You don't have to love the music to understand the book, but it helps (it also helps that I'm roughly the same age as the author with a similar familiarity to John Hughes movies and MTV) But Sheffield is a guy who writes about music and its effect on our emotions in a really accessible way (see also Love is a Mixtape). This is really a series of stories about growing up and figuring things out.

He's a brave man to admit some of his more bubblegum proclivities, to sing the praises of recreational karaoke, and to analyze what it is about Duran Duran that makes them so irresistible (along with their baffling career longevity).
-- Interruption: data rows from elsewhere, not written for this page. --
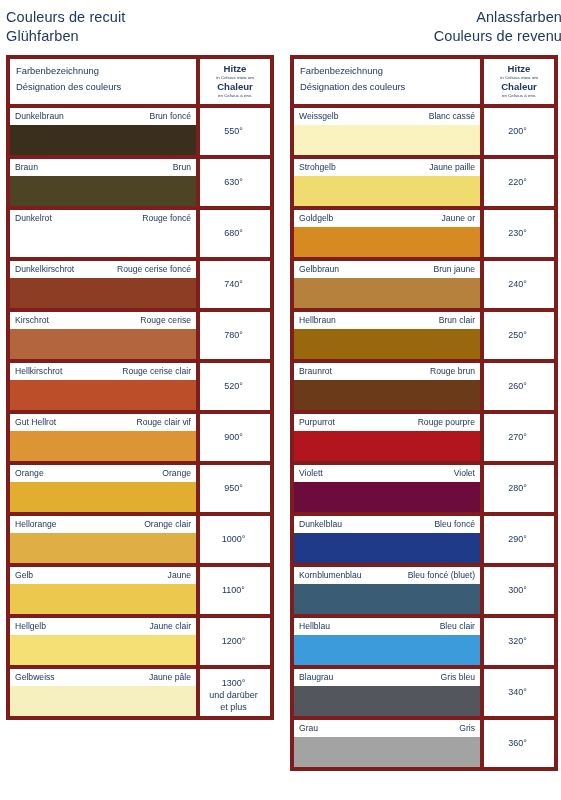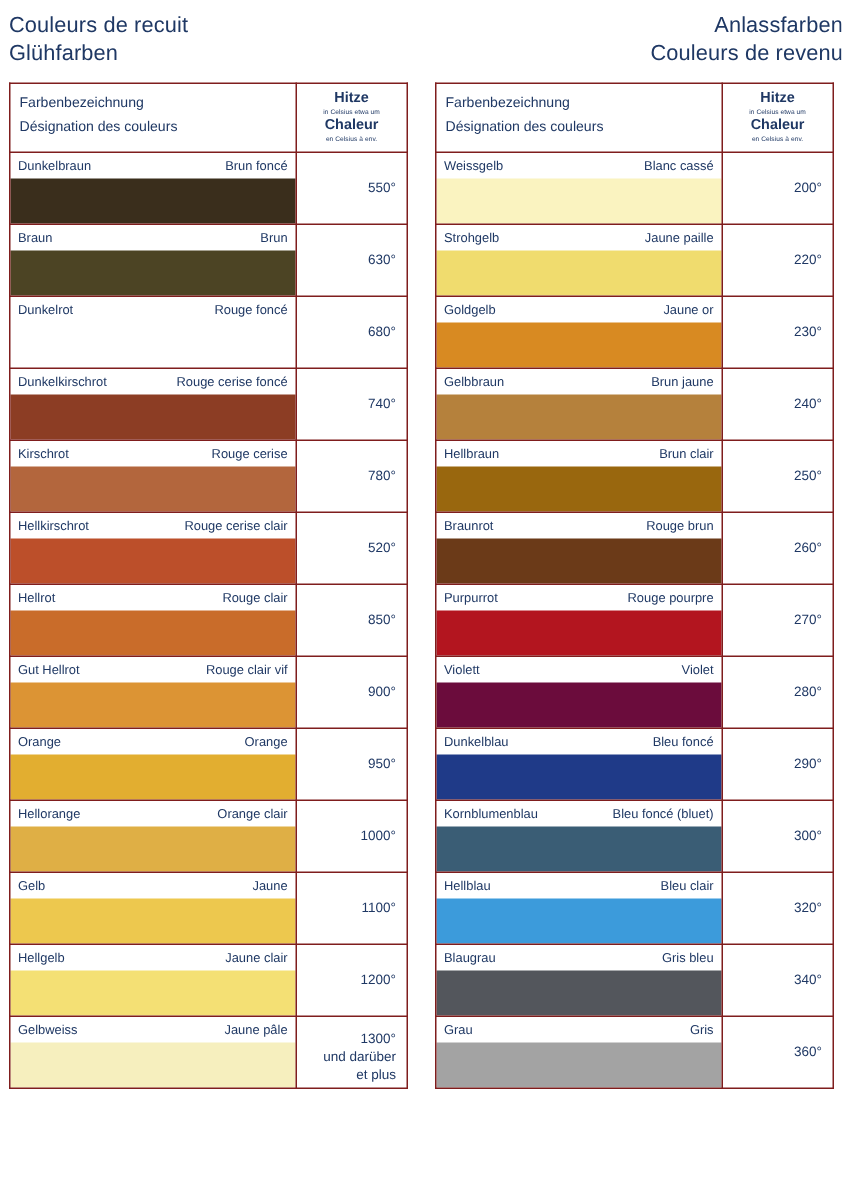"Farbenbezeichnung" table.ct td { border: 1px solid #7f1d1d -> 4px solid #7f1d1d }
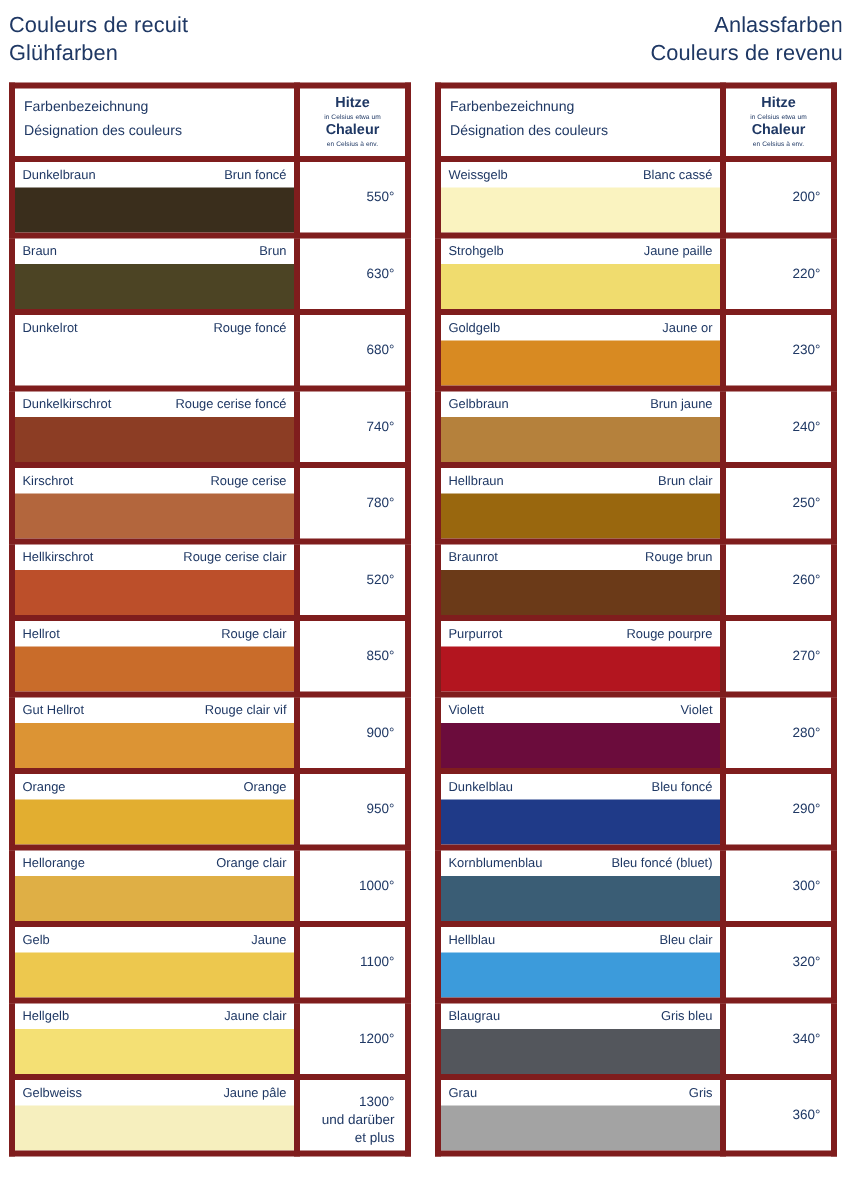"550°" .cell-temp { text-align: right -> center }
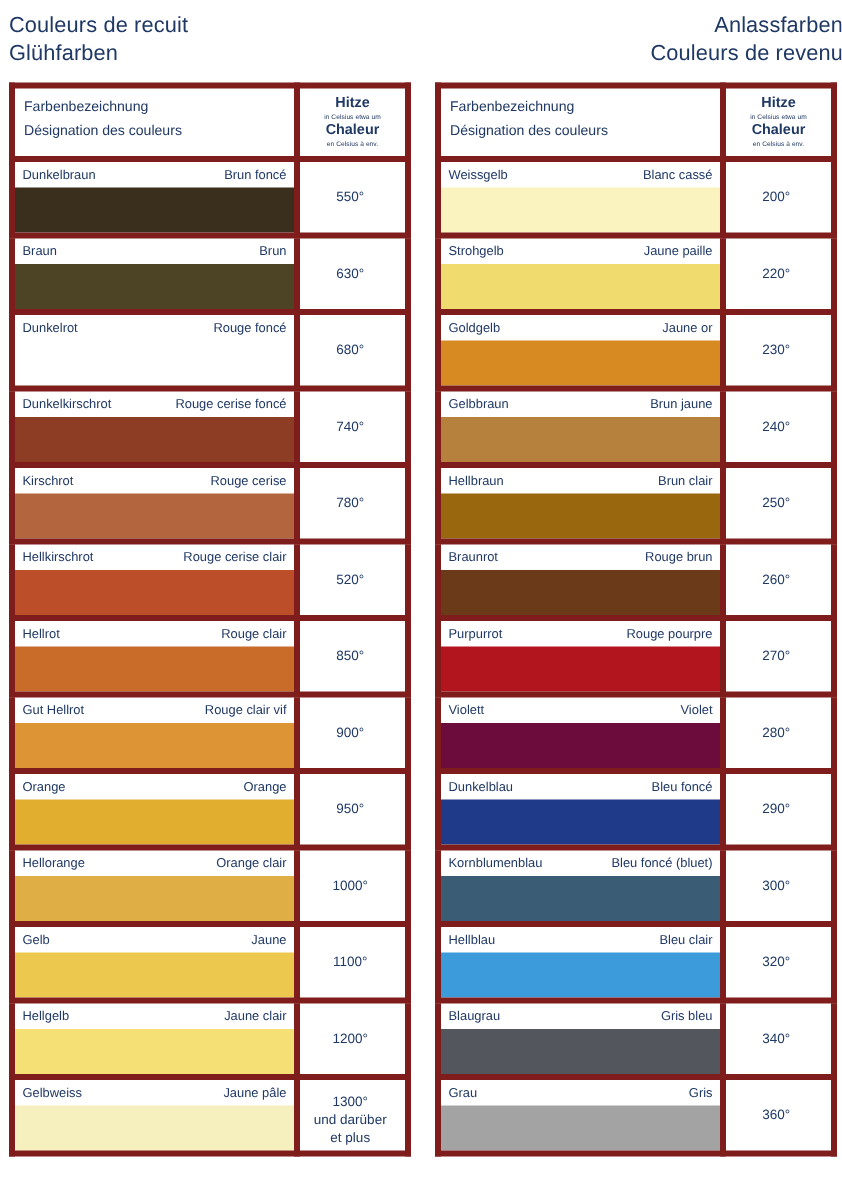"Hellrot" tr { html: <tr> <td> <div> <span>Hellrot</span> <span>Rouge clair</span> </div> <div></div> </td> <td> <div>850°</div> </td> </tr> -> none }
Also, it's adorable the way he dotes on his sisters.

Friday, March 24, 2017

The Animators by Kayla Rae Whitaker

After meeting in a college art class, Sharon and Mel(ody) become inseparable, their lives absolutely intertwined as they start their own animation company, drink and smoke, work, and even live together in the studio. Just as they're becoming legitimate stars, an unexpected emergency derails everything.

The book's about creative energy and inspiration, and it's about friendship and how close two people can be and still not really see one another. These women mine their personal lives to make intimate, biographical films, but not everyone is estatic to find themselves part of the movies.

I loved this book - they're self-absorbed, self-destructive artists in the prime of their lives. But they're forced into a delayed adulthood that ultimately expands their perspective and their work. It's sometimes hard to watch them sleepwalk through life with such oblivion - hard to watch because it's easy to recognize yourself in these characters.

Thursday, March 23, 2017

The Light Between Oceans by M.L. Stedman

When Tom returns to Australia from the WWI battlefield, he's alive and whole but broken inside. He takes a solitary, regimented job on a remote lighthouse, but didn't count on meeting the headmaster's engaging daughter before he set off.

The trajectory of his life is changed with Isabel - suddenly the tiny island of Janus isn't so lonely with a lovely wife and a happy life. Starting a family becomes an exercise in resilience and heartbreak until the day an infant girl and a dead man drift ashore in a boat and they decide to keep the child as their own. On Janus it's easy to forget the impact this decision has on the rest of the world, but eventually the couple discovers the full implication of their deceit.

This is a gorgeous book, emotional and gripping, yet lyrical and dreamy, too. You're lost in the descriptions of time and place, of the feel of the wind and the wonder of the lighthouse's works. It's also rough on your heart because there are no easy answers - everyone involved is fallible and imperfect. There are no true black-and-white answers to this novel's dilemmas.

We read this one for the library's book discussion group, and it was the spark for some very interesting conversation. It's recently been released as a film, and I'm interested enough to make time for that, too, in the near future.

Monday, March 6, 2017

The Excellent Lombards by Jane Hamilton

As the second generation growing up on a Wisconsin apple orchard, Mary Francis Lombard has a contented life full of farming and extended family. She can't imagine a different life, or even one she'd prefer.

The child narrator of this adult fiction novel offers a unique perspective on the family and business of the orchard - she sees the world through a kid-shaped window and often doesn't necessarily understand what she sees and hears. She's precocious and curious about the grown-ups but often believes her own fictions rather than the truth. The adult relationships around her take on a fuzziness; they're less important than the make-believe war between cousins or the wonder of a new teacher.

This is a quiet novel of rich characters and small dramas. There's a lot of family and almost-family at the orchard - it's practically a commune and various relatives share several houses on the farm. There's also a caring, tough female "hired man" who suffers a great and terrible love story.

I loved this book, and since I have friends who own an orchard I understood more than I otherwise might have about the seasonality of the work to be done. The small dramas of the story make for a quiet novel about family and growing up, and an overall excellent read.